とっても短いお話
mha hqは専らTwitt
▽2020/05/16(23:33)
喰種 カネキ「さよならってさあ」
フライパンを返せば黄色の卵焼きが宙を舞う。熱に焼かれる音が心地良い。彼女は手慣れた手つきでお皿にオムレツを乗せた。
「なんで寂しそうなんだろうね」
ケチャップを片手にけろりとした表情で笑う彼女は、彼女いわくムカデの絵を書き散らす。食べ物にムカデーーただの線に見えるがーーを描くあたり、彼女は常人の感性から逸脱していた。カネキは頬を人差し指で掻いてから、彼女の手からケチャップを取り上げる。
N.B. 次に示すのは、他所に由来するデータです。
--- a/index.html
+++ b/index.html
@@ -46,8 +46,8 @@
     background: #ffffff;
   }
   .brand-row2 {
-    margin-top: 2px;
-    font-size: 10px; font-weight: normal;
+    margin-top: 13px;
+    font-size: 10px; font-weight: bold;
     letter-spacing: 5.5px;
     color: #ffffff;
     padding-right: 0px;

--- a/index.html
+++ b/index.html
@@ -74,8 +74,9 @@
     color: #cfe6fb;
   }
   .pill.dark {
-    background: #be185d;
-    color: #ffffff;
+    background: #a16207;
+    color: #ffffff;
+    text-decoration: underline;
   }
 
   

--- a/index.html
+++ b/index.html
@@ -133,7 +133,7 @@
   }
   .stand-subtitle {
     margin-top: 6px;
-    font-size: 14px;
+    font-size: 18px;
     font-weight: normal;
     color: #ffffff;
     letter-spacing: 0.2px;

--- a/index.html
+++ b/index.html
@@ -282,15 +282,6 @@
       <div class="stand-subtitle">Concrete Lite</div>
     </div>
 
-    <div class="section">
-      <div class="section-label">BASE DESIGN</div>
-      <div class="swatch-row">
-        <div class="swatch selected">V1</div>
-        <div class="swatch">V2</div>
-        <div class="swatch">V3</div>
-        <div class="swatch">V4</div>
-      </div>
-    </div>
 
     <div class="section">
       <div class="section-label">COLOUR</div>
「左様ならば仕方ない、からきてるって前に聞いたことはあるけど。別れを惜しんでるからだね」
「それじゃあばいばいよりさようならの方が合ってるね」
彼女の作るご飯はとても美味しかった。笑うときに細める双眸が愛おしく、穏やかなアルトの声が好きだった。カネキ、と呼ぶ声だけは、気が狂いそうな意識の中でもやけにはっきり聞こえていたような気がする。
「名前」
走り去る車を挟んだ向こう側で、見開いた瞳が揺れる。喧騒に紛れる僕の背を、追いかけるように声が弾ける。
「...さようなら」
柔らかな悲鳴が心臓の奥で突き抜ける。泣きそうな顔をした彼女が、痛かった。